▸ Task objective
Each line of the data below that includes the string "label" must be copied.

▸ Data
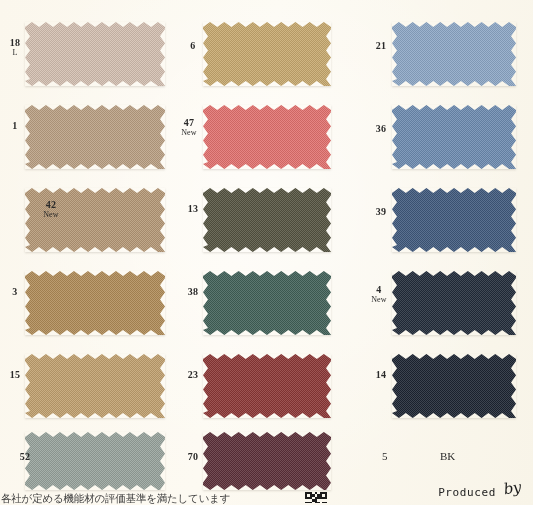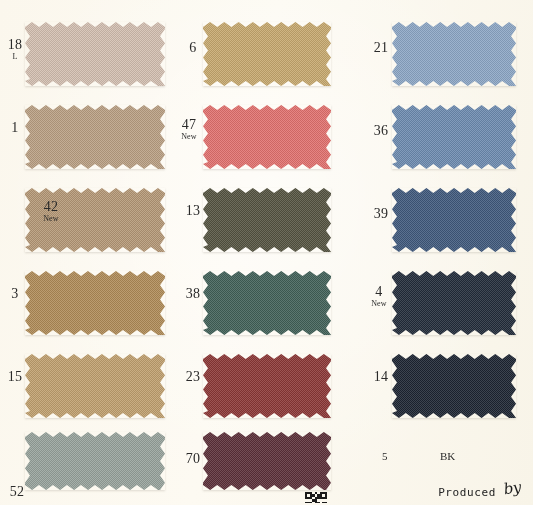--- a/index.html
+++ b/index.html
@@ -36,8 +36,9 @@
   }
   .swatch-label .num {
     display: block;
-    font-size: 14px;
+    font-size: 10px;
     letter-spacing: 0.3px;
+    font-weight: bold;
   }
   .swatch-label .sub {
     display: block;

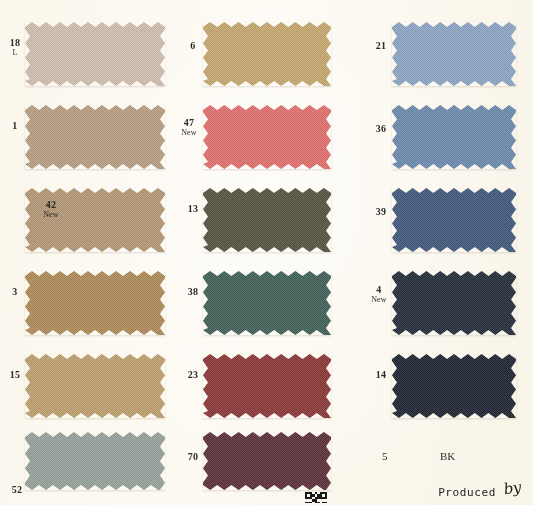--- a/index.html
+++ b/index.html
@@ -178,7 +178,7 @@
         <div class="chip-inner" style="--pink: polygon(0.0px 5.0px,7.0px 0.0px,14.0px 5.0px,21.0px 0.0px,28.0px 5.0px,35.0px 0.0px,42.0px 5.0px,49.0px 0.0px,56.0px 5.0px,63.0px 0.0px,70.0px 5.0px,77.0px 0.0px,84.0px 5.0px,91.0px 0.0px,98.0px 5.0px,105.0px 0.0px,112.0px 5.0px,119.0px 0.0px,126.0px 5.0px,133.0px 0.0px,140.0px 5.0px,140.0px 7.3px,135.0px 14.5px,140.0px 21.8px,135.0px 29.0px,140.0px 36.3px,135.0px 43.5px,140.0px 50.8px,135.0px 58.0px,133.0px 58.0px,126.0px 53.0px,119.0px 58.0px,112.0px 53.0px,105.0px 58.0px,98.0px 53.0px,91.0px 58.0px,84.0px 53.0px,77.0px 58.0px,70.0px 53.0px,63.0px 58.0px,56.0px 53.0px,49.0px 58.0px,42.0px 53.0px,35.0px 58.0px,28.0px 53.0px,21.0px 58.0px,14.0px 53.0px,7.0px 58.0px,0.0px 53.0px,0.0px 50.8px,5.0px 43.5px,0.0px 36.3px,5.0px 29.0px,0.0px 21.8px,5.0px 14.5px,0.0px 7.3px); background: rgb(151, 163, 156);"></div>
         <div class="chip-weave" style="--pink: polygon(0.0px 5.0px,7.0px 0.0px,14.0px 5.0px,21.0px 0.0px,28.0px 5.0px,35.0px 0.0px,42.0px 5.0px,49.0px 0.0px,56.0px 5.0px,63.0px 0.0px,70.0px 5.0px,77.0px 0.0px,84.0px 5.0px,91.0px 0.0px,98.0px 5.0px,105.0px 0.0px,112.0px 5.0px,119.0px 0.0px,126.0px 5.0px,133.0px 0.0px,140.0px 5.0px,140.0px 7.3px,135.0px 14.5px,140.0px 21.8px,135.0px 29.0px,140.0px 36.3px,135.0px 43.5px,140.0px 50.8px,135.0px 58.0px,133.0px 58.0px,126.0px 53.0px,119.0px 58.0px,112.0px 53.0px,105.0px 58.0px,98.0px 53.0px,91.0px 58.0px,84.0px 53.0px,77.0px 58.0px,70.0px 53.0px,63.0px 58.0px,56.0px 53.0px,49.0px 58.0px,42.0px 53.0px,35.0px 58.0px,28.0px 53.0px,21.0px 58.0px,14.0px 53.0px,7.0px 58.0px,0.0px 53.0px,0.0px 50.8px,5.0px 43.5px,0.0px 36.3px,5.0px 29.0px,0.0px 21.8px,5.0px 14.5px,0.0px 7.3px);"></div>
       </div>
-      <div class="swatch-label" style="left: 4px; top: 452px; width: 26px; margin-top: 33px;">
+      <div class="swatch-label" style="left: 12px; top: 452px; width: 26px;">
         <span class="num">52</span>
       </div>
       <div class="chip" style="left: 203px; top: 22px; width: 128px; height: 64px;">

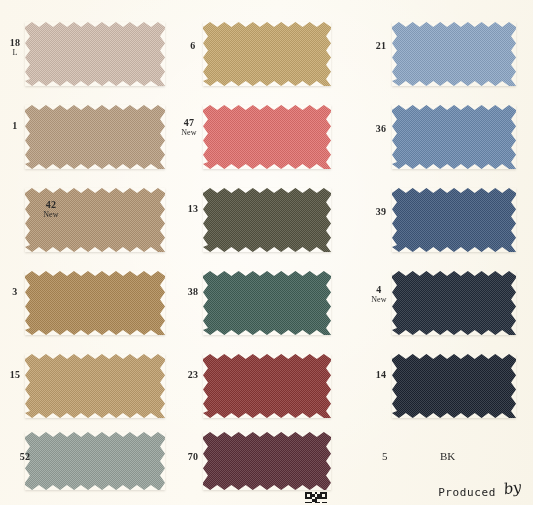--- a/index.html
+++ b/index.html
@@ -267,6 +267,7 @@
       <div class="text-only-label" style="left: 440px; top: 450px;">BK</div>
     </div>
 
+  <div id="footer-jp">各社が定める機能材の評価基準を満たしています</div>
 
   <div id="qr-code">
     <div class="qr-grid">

▸ Task answer
   .swatch-label .num {
   .swatch-label .sub {
-      <div class="swatch-label" style="left: 4px; top: 452px; width: 26px; margin-top: 33px;">
+      <div class="swatch-label" style="left: 12px; top: 452px; width: 26px;">
       <div class="text-only-label" style="left: 440px; top: 450px;">BK</div>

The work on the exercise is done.